* _Task to complete_
After locating the line containing "html: none ->" in the entries below, please write out that line and the rest through the end exactly. Omit pictures.

------ Entries supplied

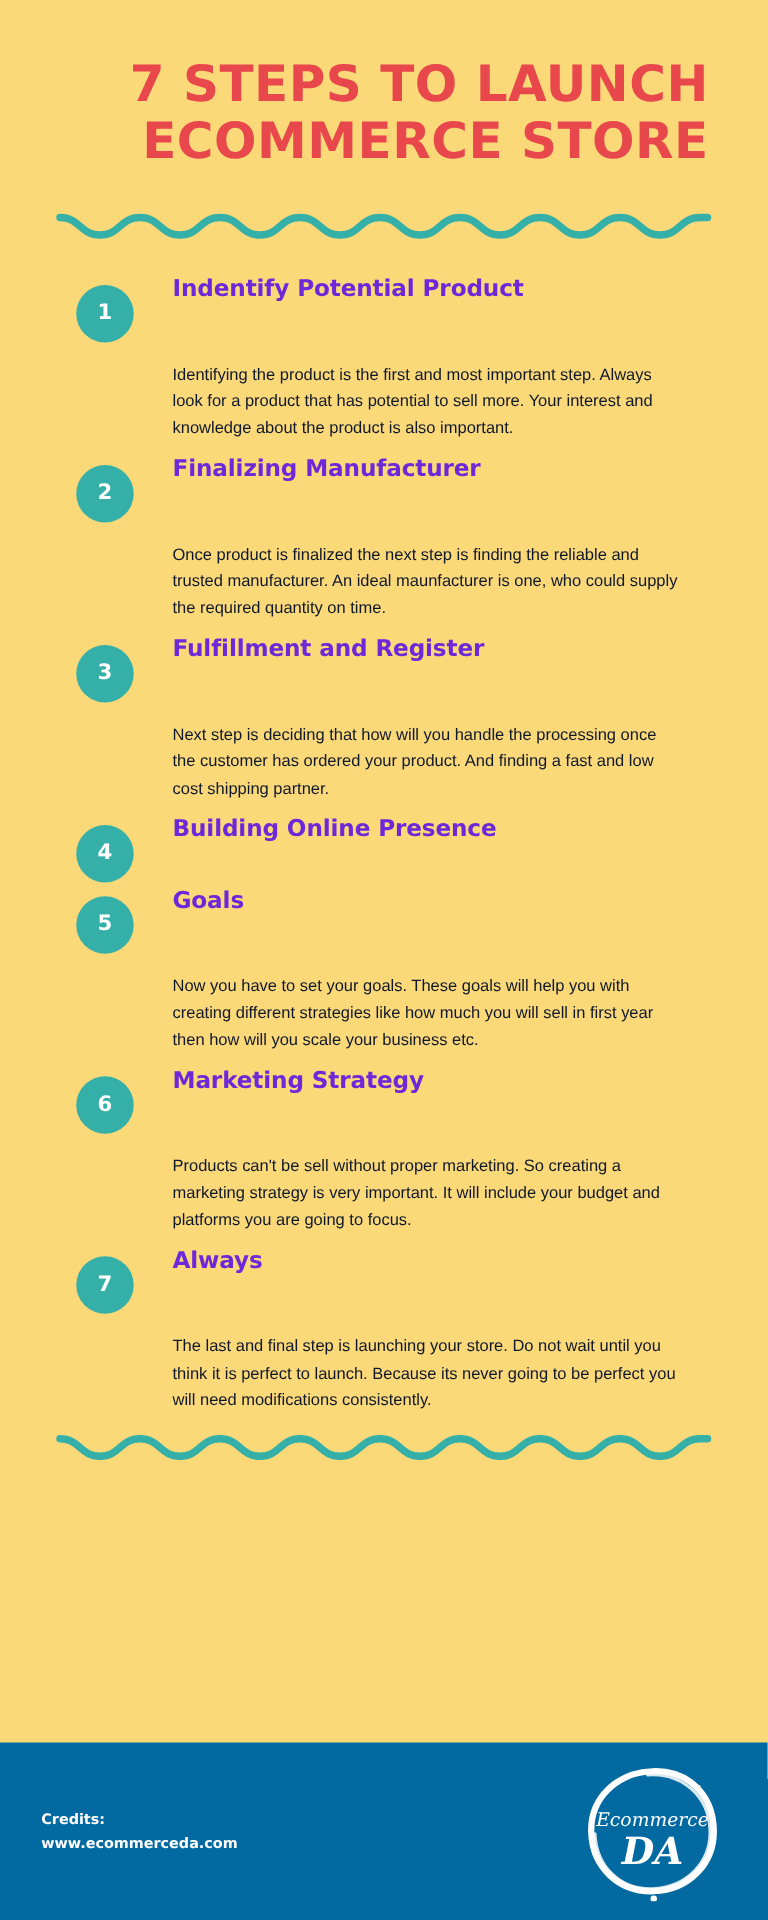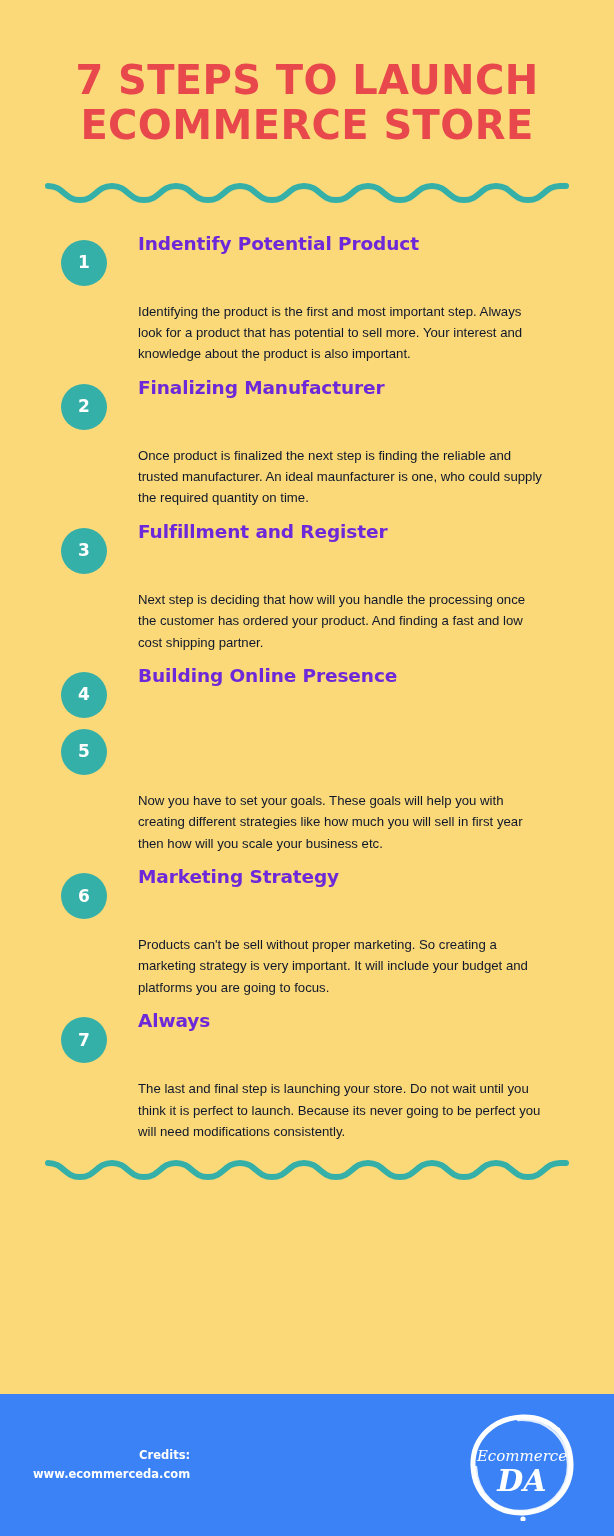"7 STEPS TO LAUNCH" .title { margin: 16px -> 4px; text-align: center -> right }
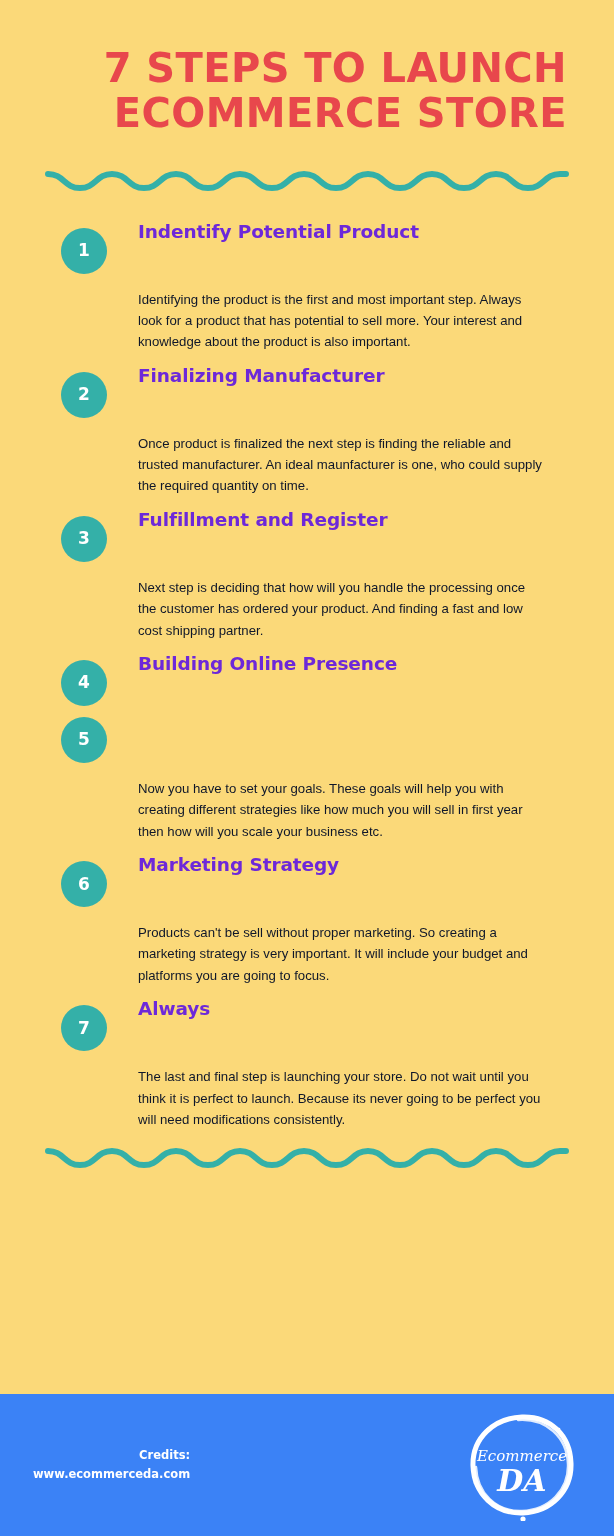"Goals" h2.step-title { html: none -> <h2>Goals</h2> }
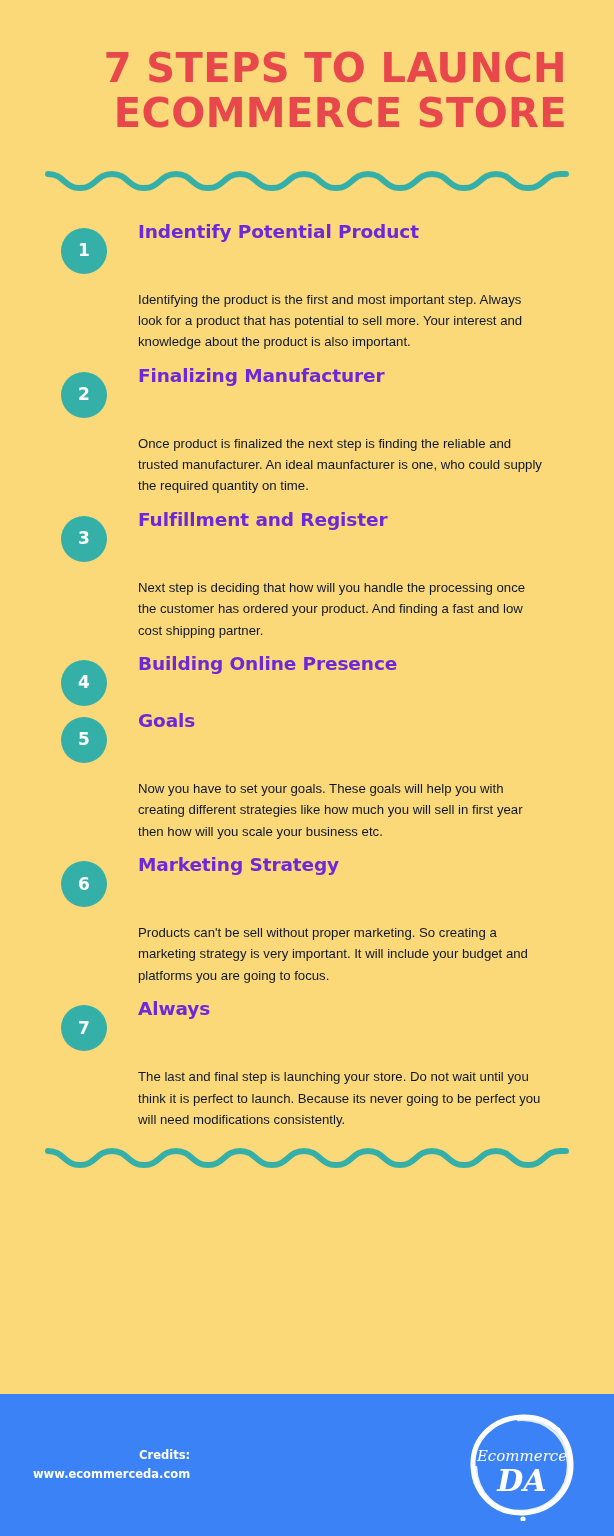"Credits:" .footer { background: #3b82f6 -> #0369a1; text-align: right -> none }
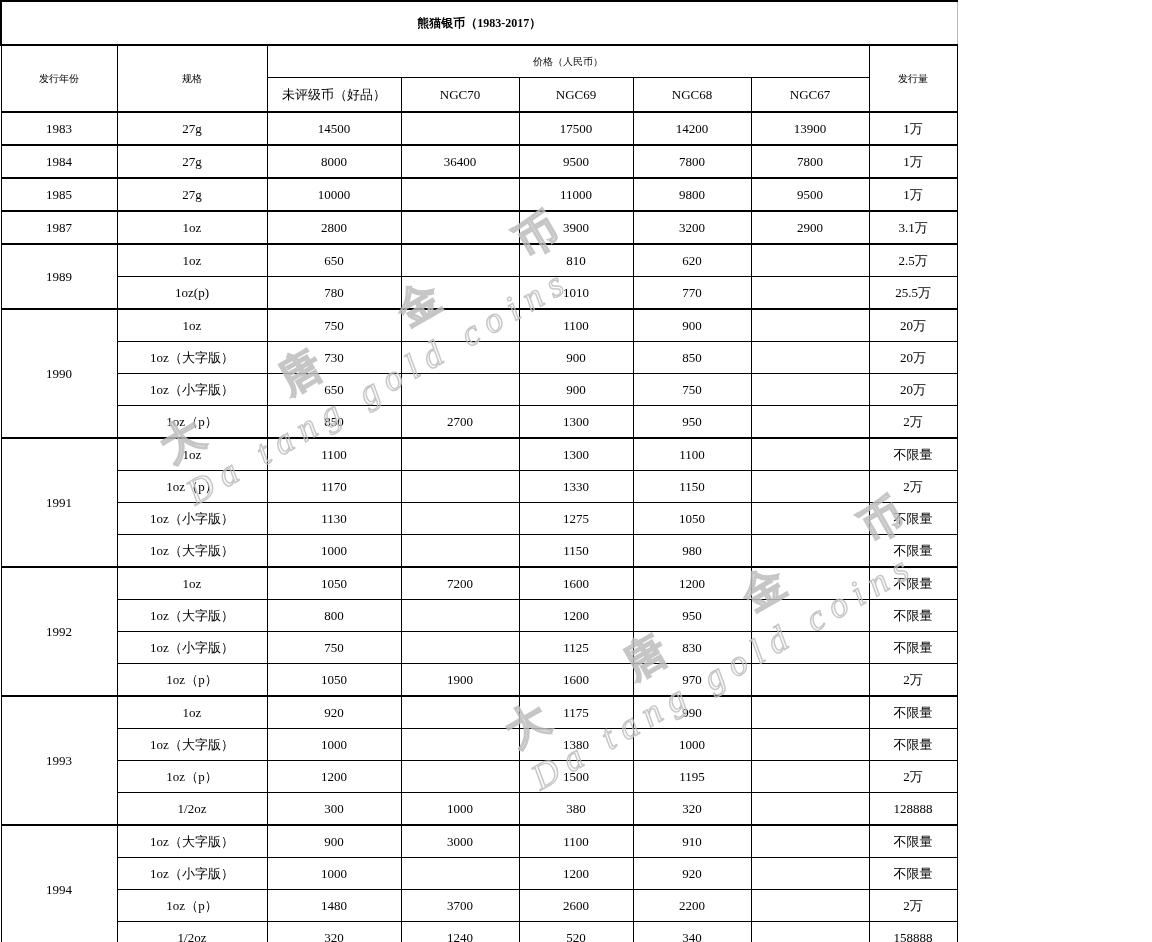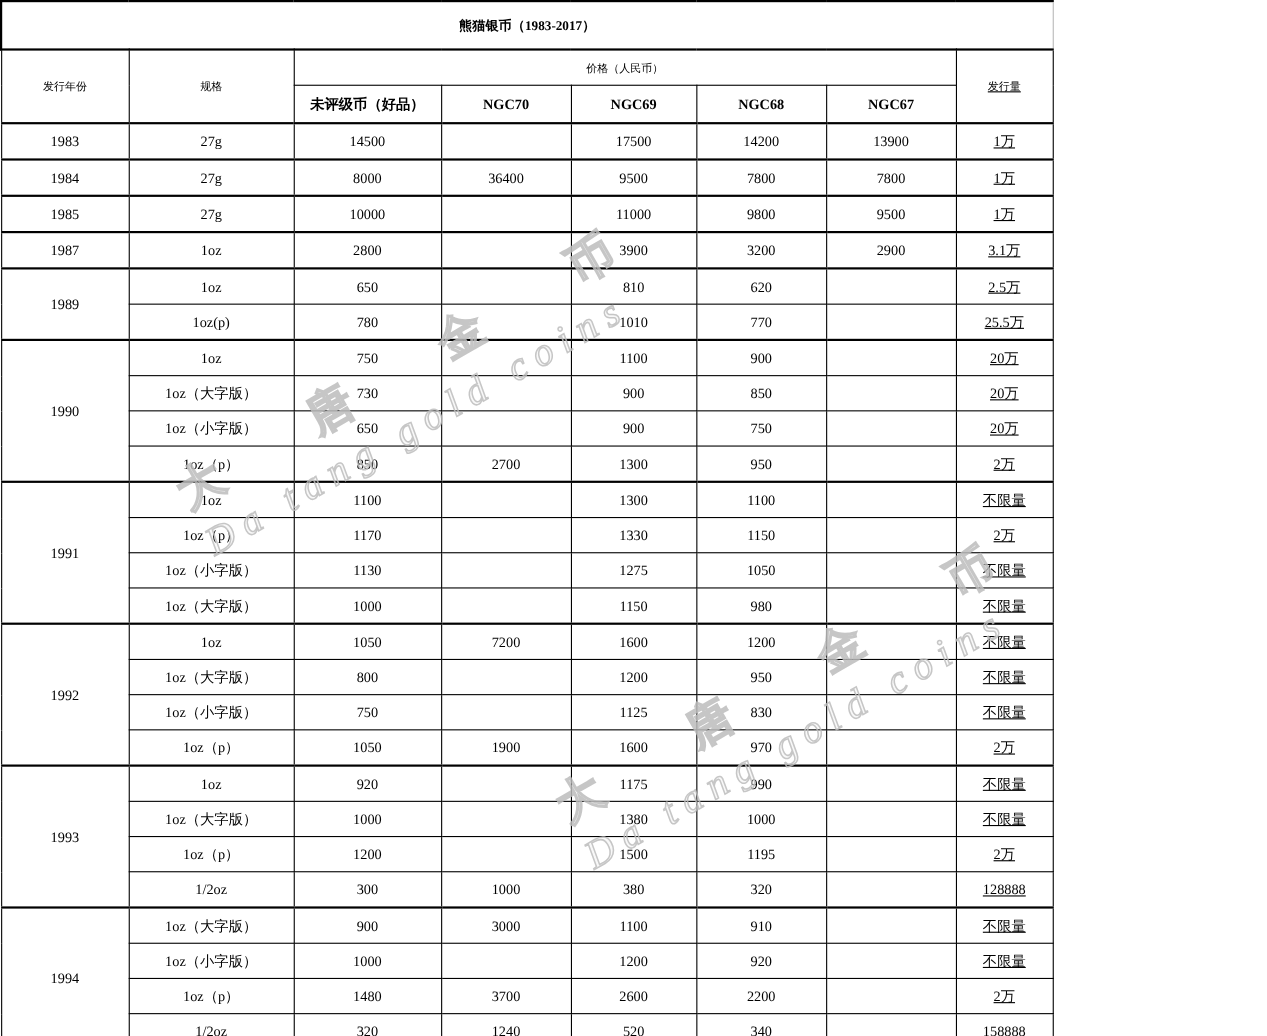"发行量" td.edge-r { text-decoration: underline -> none }
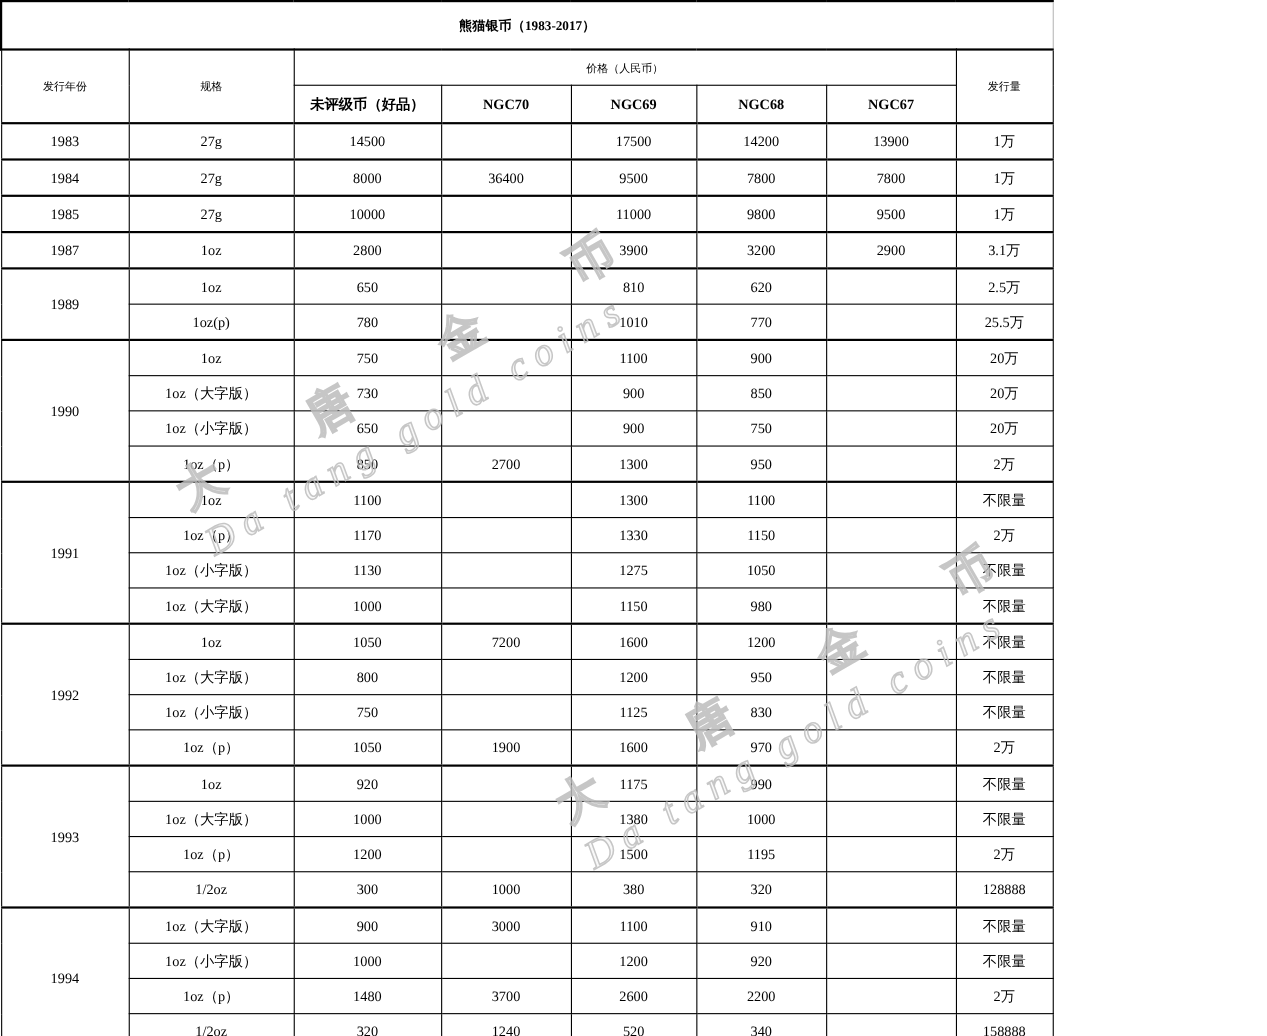"未评级币（好品）" tr.head-2 td { font-weight: bold -> none }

------------

* _Output of the task_
"Goals" h2.step-title { html: none -> <h2>Goals</h2> }
"Credits:" .footer { background: #3b82f6 -> #0369a1; text-align: right -> none }
"发行量" td.edge-r { text-decoration: underline -> none }
"未评级币（好品）" tr.head-2 td { font-weight: bold -> none }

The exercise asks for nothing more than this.